* [The problem]: Here are the records. Write out exactly the lines between the one holding "language server process" and the one holding "information in terminal", inclusive.

Data records:
===============

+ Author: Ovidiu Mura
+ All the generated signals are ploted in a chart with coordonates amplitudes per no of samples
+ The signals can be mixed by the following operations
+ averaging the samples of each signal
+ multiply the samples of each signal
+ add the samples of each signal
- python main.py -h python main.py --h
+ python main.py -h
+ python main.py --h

===============

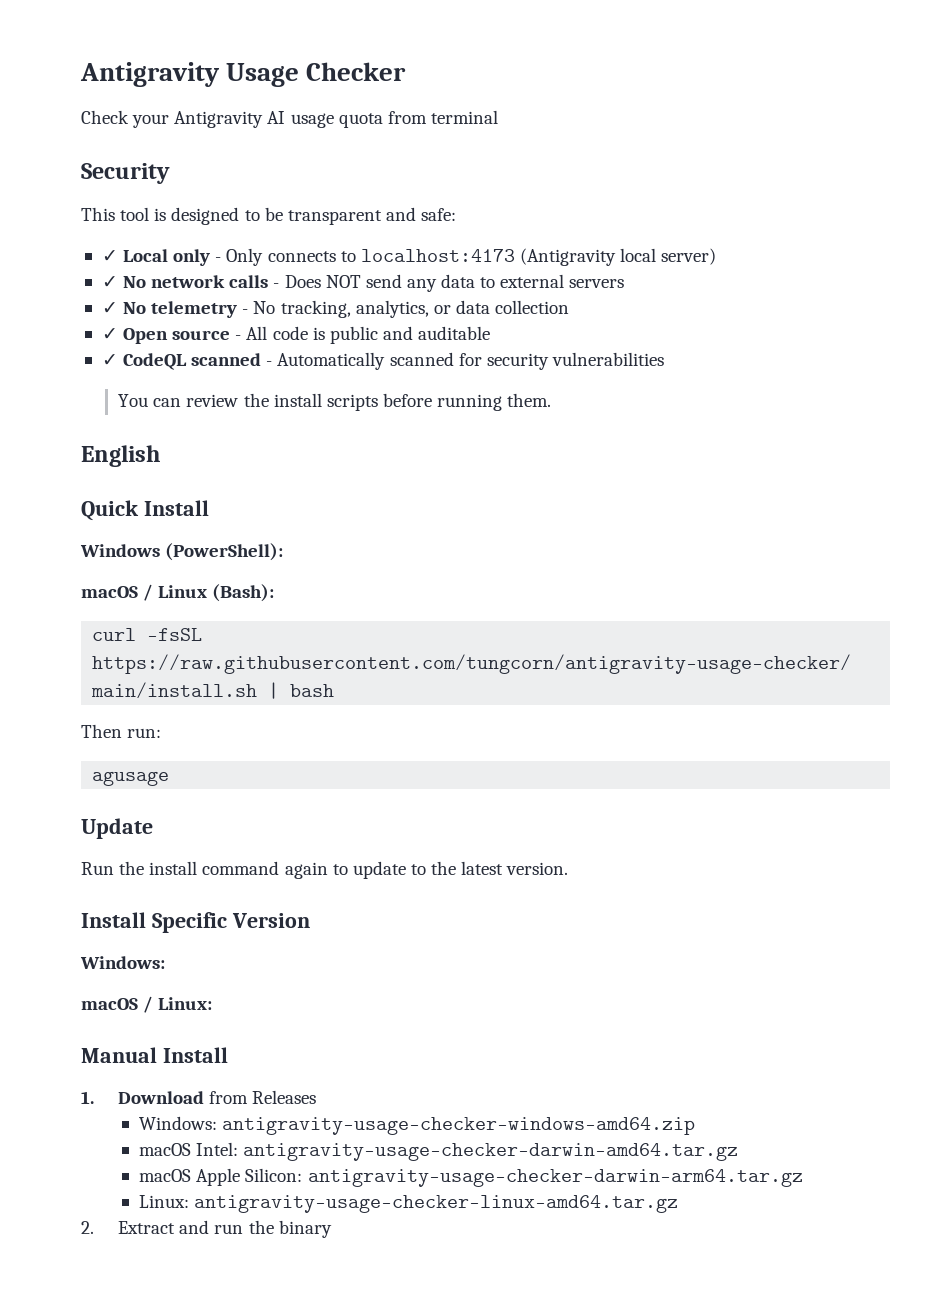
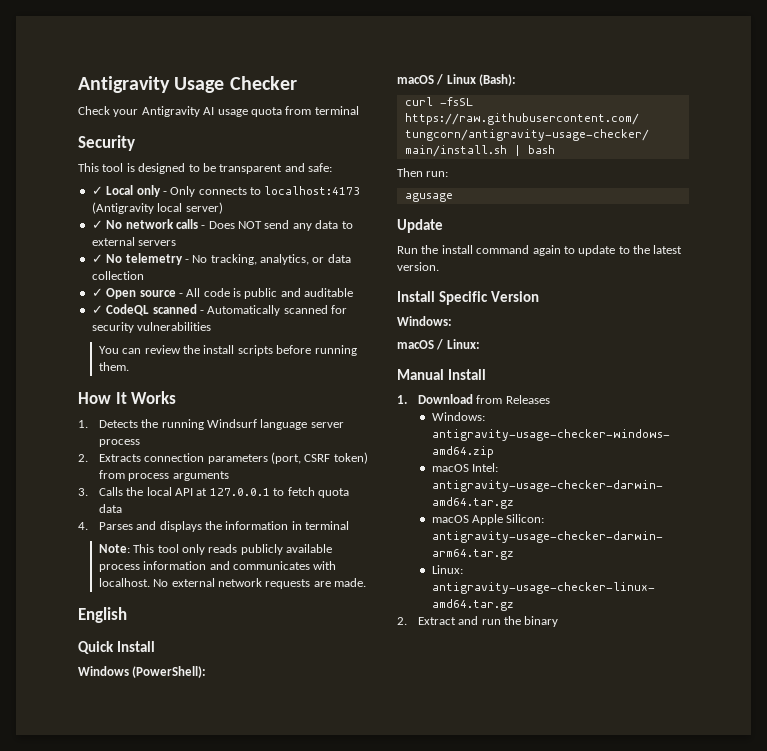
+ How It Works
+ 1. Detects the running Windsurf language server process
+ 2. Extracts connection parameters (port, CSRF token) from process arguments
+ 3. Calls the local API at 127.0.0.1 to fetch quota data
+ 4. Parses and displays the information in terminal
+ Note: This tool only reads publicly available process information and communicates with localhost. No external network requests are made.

===============

* [Answer to the problem]:
+ 1. Detects the running Windsurf language server process
+ 2. Extracts connection parameters (port, CSRF token) from process arguments
+ 3. Calls the local API at 127.0.0.1 to fetch quota data
+ 4. Parses and displays the information in terminal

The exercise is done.